**TASK GOAL:** Your response should be a copy of each line in the listing below that includes the word "width".

**RECORDS:**
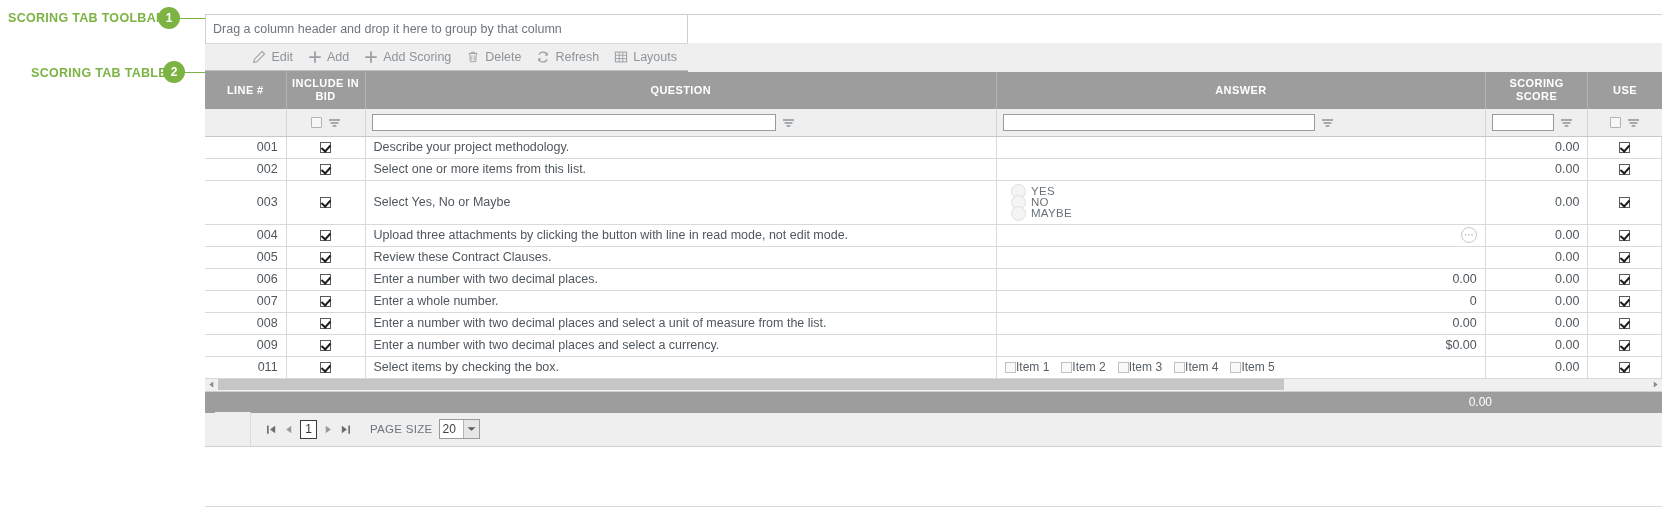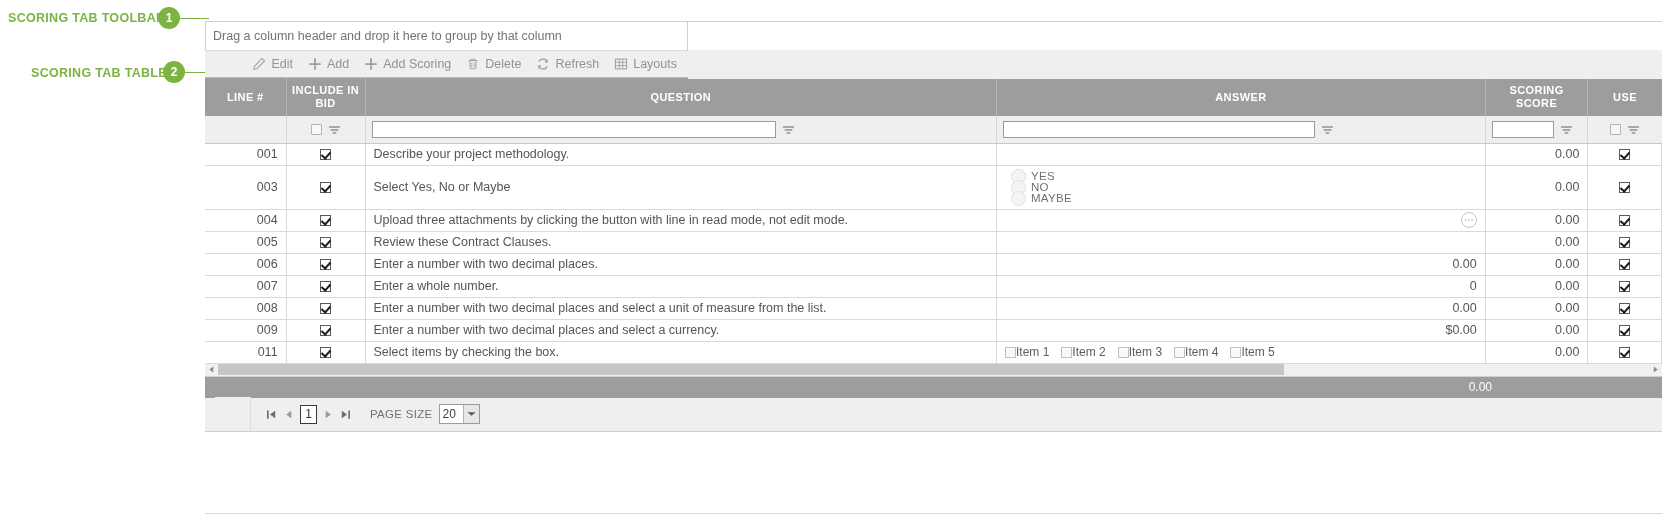--- a/index.html
+++ b/index.html
@@ -37,21 +37,21 @@
   }
   .annot-line {
     position:absolute;
     height:1px;
     background:#7cb342;
   }
 
   
   #grid-panel {
     position:absolute;
-    left:205px; top:21px;
+    left:205px; top:14px;
     width:1457px; height:495px;
     background:#fff;
   }
 
   .groupbar {
     height:29px;
     border:1px solid #cfcfcf;
     border-bottom:none;
     background:#fff;
     width:483px;
@@ -407,20 +407,28 @@
       </tbody>
       <tbody id="rows-body">
         <tr style="height: 22px;">
           <td class="cell c-line">001</td>
           <td class="cell c-center"><span class="cb checked"></span></td>
           <td class="cell">Describe your project methodology.</td>
           <td class="cell"></td>
           <td class="cell c-right">0.00</td>
           <td class="cell c-center"><span class="cb checked"></span></td>
         </tr>
+        <tr style="height: 22px;">
+          <td class="cell c-line">002</td>
+          <td class="cell c-center"><span class="cb checked"></span></td>
+          <td class="cell">Select one or more items from this list.</td>
+          <td class="cell"></td>
+          <td class="cell c-right">0.00</td>
+          <td class="cell c-center"><span class="cb checked"></span></td>
+        </tr>
         <tr style="height: 32px;">
           <td class="cell c-line">003</td>
           <td class="cell c-center"><span class="cb checked"></span></td>
           <td class="cell">Select Yes, No or Maybe</td>
           <td class="cell" style="padding: 0px;">
             <div class="radio-group">
               <div class="radio-row">
                 <span class="radio-dot"></span>
                 <span class="radio-lbl">YES</span>
               </div>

**TASK RESPONSE:**
     width:1457px; height:495px;
     width:483px;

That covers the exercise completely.